Even though I handed over the coaching responsibilities of the high school tennis team several years ago, I have continued to help out as a volunteer and enjoy working with the teens and pray that I can have a positive impact on their lives. For the past couple years we have had some players who were pretty serious about improving their game and put in quite a bit of extra court time to see that happen. As a result, this past spring, our boys’ team took first at state and our girls finished in a tie for second, so their hard work was rewarded. I recently stopped off at the courts to hit some serves while Kathy had an appointment in town. It was on one of our hot (95 degree) afternoons so I didn’t plan to stay long. I was just leaving when one of our high school boys stopped by, just getting off from his summer job, and asked if I could hit with him. I found out he has been working out on the courts twice a day and tries to serve at least 200 balls each day. He finished sixth at state in boys’ singles and has set as his goal winning state this coming year. I thought, wow, good for you! May your tribe increase! Most players never pick up their rackets during the off-season and then expect to be successful come next March when practice starts up. It’s just too much work and they want the summer to just relax and have fun. But here’s a boy who is working full time during the summer yet puts in a couple hours a day practicing. That’s dedication, and that’s what it takes to be one of the top players.
I also think of all the time and effort that our Olympic athletes have put in for years to make it to these prestigious contests. But, each had set goals and then developed a strategy of discipline and practice to achieve their goal. (Of course they need some natural ability to build on in their area of expertise!). It is always interesting when they give the backgrounds of some of the competitors and what they went through to get to become one of the world’s best in their field. It has often involved some real struggles and sacrifice.
Then I am reminded of Paul’s oft comparison of the Christian life to athletics, especially to running a race or boxing. For example, he wrote in I Cor. 9:24-27: “Do you not know that those who run in a race all run, but only one receives the prize? Run in such a way that you may win. And everyone who competes in the games exercises self control in all things. They then do it to receive a perishable wreath, but we an imperishable Therefore I run in such a way, as not without aim; I box in such a way, as not beating the air; but I buffet my body and make it my slave, lest possibly after I have preached to others, I myself should be disqualified.” Paul draws on his readers’ knowledge of the Isthmian games, which were held every two years near Corinth (Greece). Paul’s challenge to the Corinthian believers—and to us—was to consider how, if these competitors worked that hard for a temporary reward ( a wreath of greenery), how much more should we, as “ambassadors for Christ” (II Cor. 5:20) have self-discipline and “put in the time” as we carry out our service for Christ, knowing that ours will be an eternal reward. Paul left us a great example of one who was willing to “put in the time and effort” to fulfill his ministry. He made his body his slave lest he should be “disqualified” (Greek = adikomos) which refers to a cracked pot, not one thrown away, but put on the shelf.

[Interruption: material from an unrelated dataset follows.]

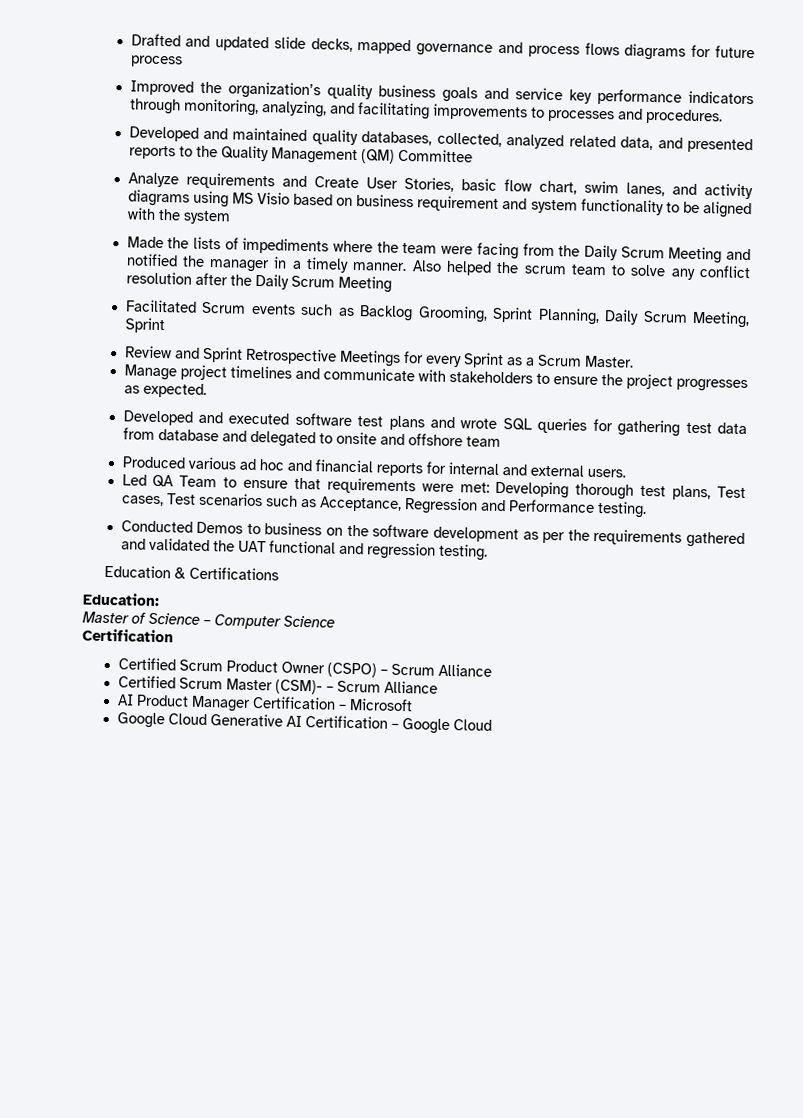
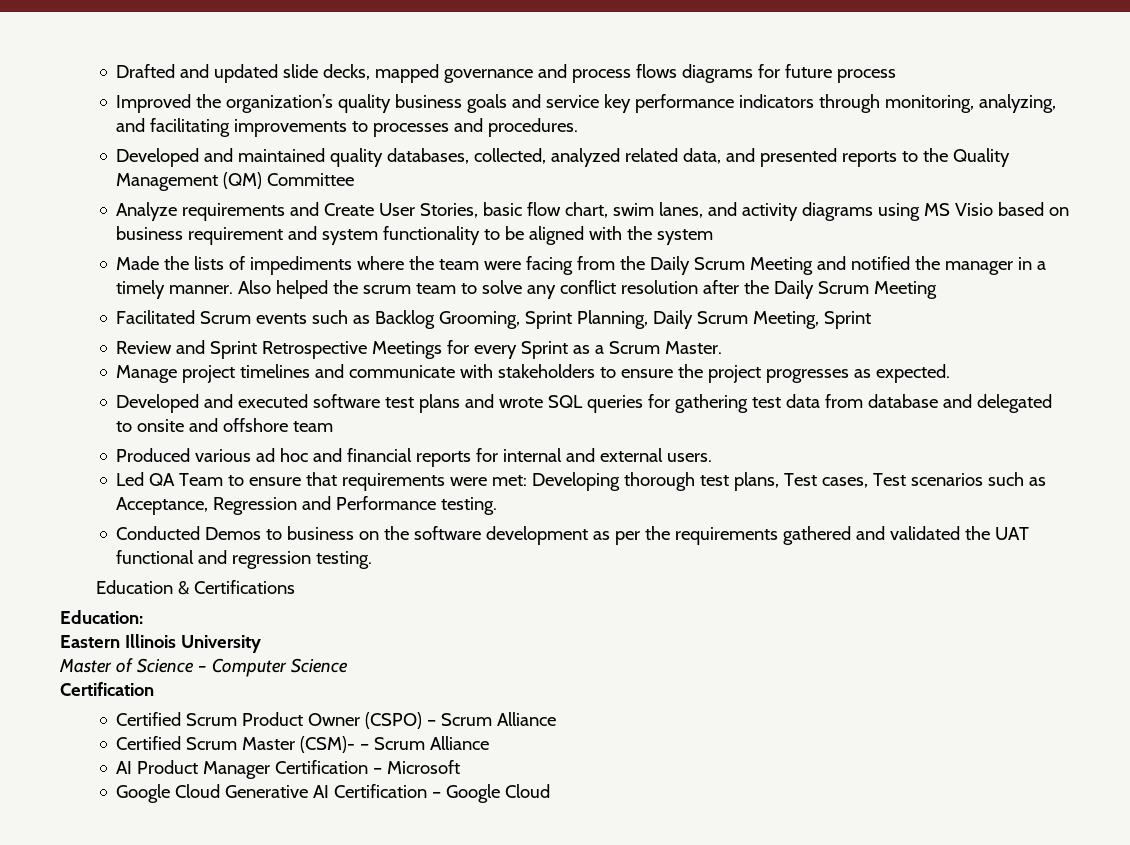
+ Eastern Illinois University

Paul did not want God to put him on the shelf. He wanted to “run with endurance the race that was set before him” (Heb. 12:1). And that took great discipline and dependence upon the Lord, as Paul faced great adversity, including several imprisonments, beatings, whippings, shipwrecks, and even stoning. He faced dangers on every hand and had many a sleepless night and felt the burden of caring for the churches he helped found. But as he shared in his testimony to the elders of the Ephesus church, he said: ”But none of these things move me, neither do I count my life as dear to myself, in order that I may finish my course with joy, and the ministry which I received from the Lord Jesus, to testify solemnly of the gospel of the grace of God” (Acts 20:24).

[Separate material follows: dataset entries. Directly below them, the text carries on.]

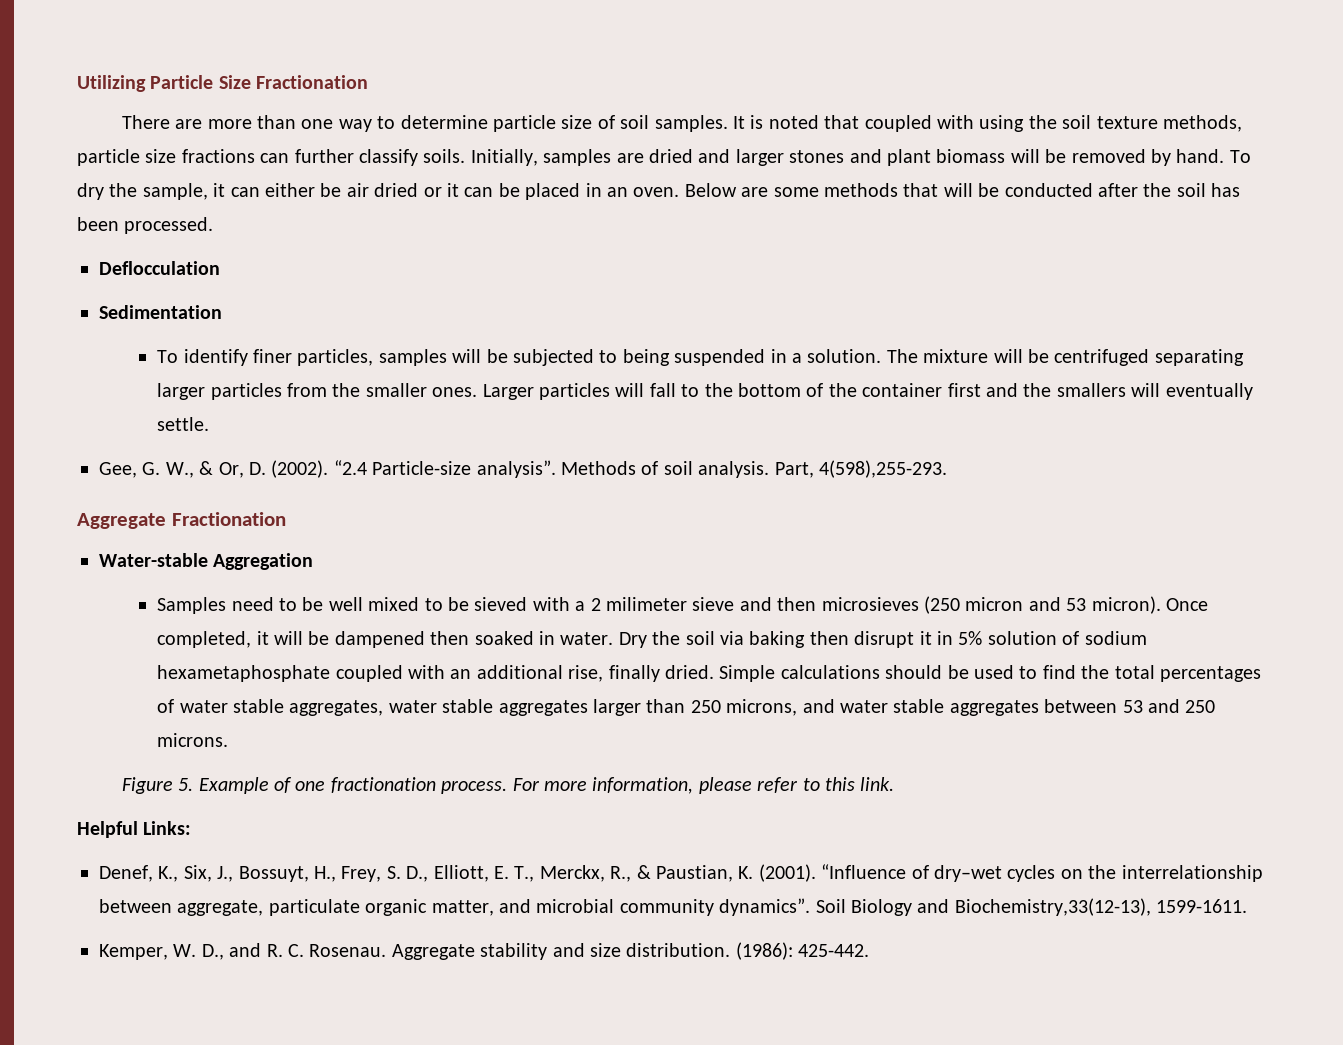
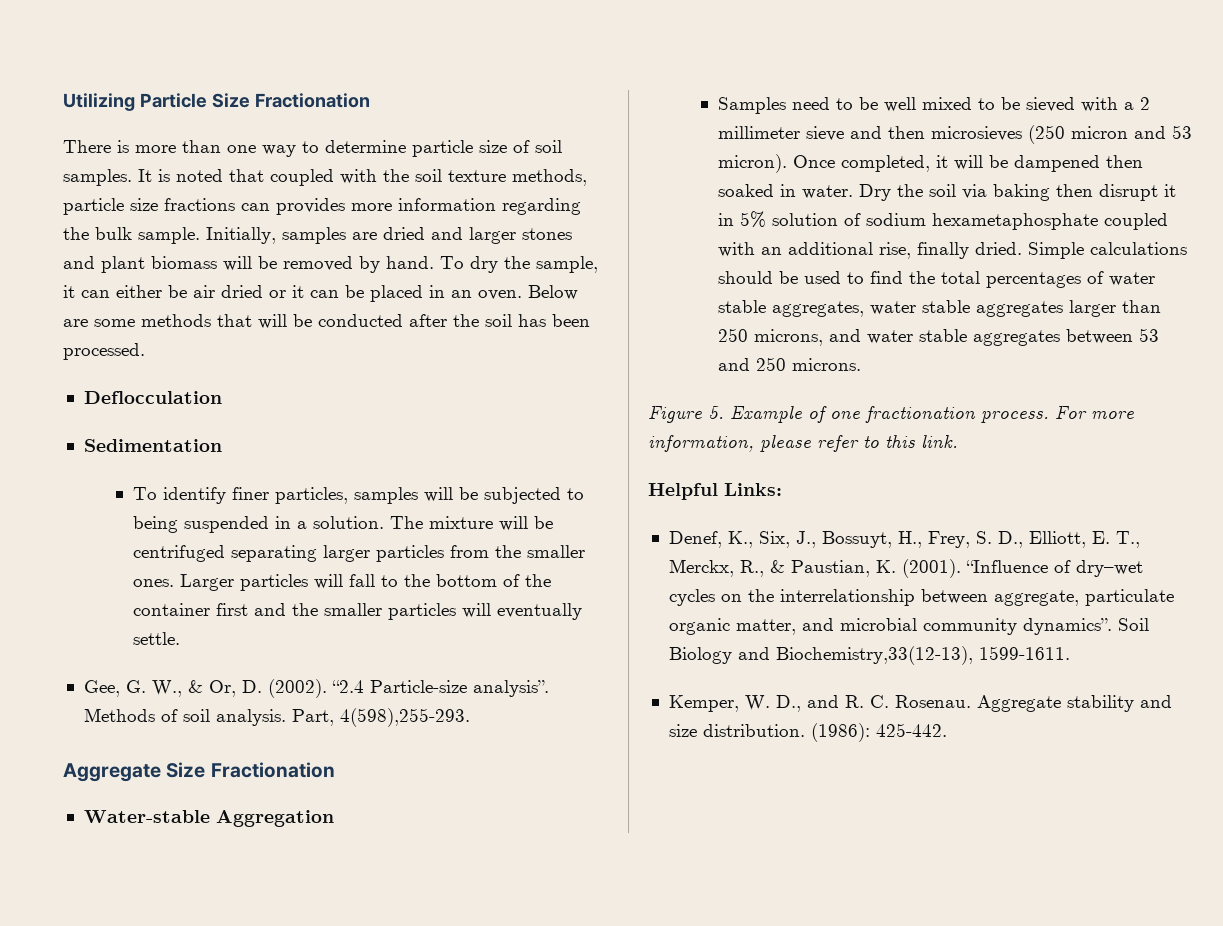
- There are more than one way to determine particle size of soil samples.
+ There is more than one way to determine particle size of soil samples.
- It is noted that coupled with using the soil texture methods, particle size fractions can further classify soils.
+ It is noted that coupled with the soil texture methods, particle size fractions can provides more information regarding the bulk sample.
- Larger particles will fall to the bottom of the container first and the smallers will eventually settle.
+ Larger particles will fall to the bottom of the container first and the smaller particles will eventually settle.
- Aggregate Fractionation
+ Aggregate Size Fractionation
- Samples need to be well mixed to be sieved with a 2 milimeter sieve and then microsieves (250 micron and 53 micron).
+ Samples need to be well mixed to be sieved with a 2 millimeter sieve and then microsieves (250 micron and 53 micron).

When it came to the end of his life, as Paul faced execution at the hands of Nero, Emperor of Rome, he wrote in his final letter to his understudy and friend, Timothy, “For I am already being poured out as a drink offering and the time of my departure has come. I have fought a good fight, I have finished the course, I have kept the faith; in the future there is laid up for me the crown of righteousness, which the Lord, the righteous Judge, will award to me on that day; and not only to me, but also to all who have loved His appearing” (II Tim. 4:6-8).

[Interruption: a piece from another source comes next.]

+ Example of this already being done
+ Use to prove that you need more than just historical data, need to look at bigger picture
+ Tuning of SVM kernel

Unfortunately, I believe the same is true among Christians as is true in the sports world (and life in general)—many are content to just give token commitment and few are willing to “put in the time” and be totally committed and set goals. We only get involved in our local assembly of believers when it is convenient and works into our schedule. We neglect the reading and study of Scripture because of our hectic lifestyle. We don’t share Christ with others because we just don’t feel qualified, or we are afraid of what they may think or say or do, or we don’t want them to judge Christianity by the way we have been living. We will put in the time and effort to achieve some temporal rewards, while we neglect what will last for eternity.
So, what was the Apostle Paul’s secret? What motivated him to give his all? He tells us in II Cor. 5:14,15, where he writes: “For the love of Christ controls us, having concluded this, that one died for all, therefore all died; and He died for all, that they who live should no longer live for themselves, but for Him who died and rose again on their behalf.” Jesus died not only to save us from our sins, but also that we might live for him. After all He’s done for me, how can I do less than give Him my best (put in the time) and live for Him completely.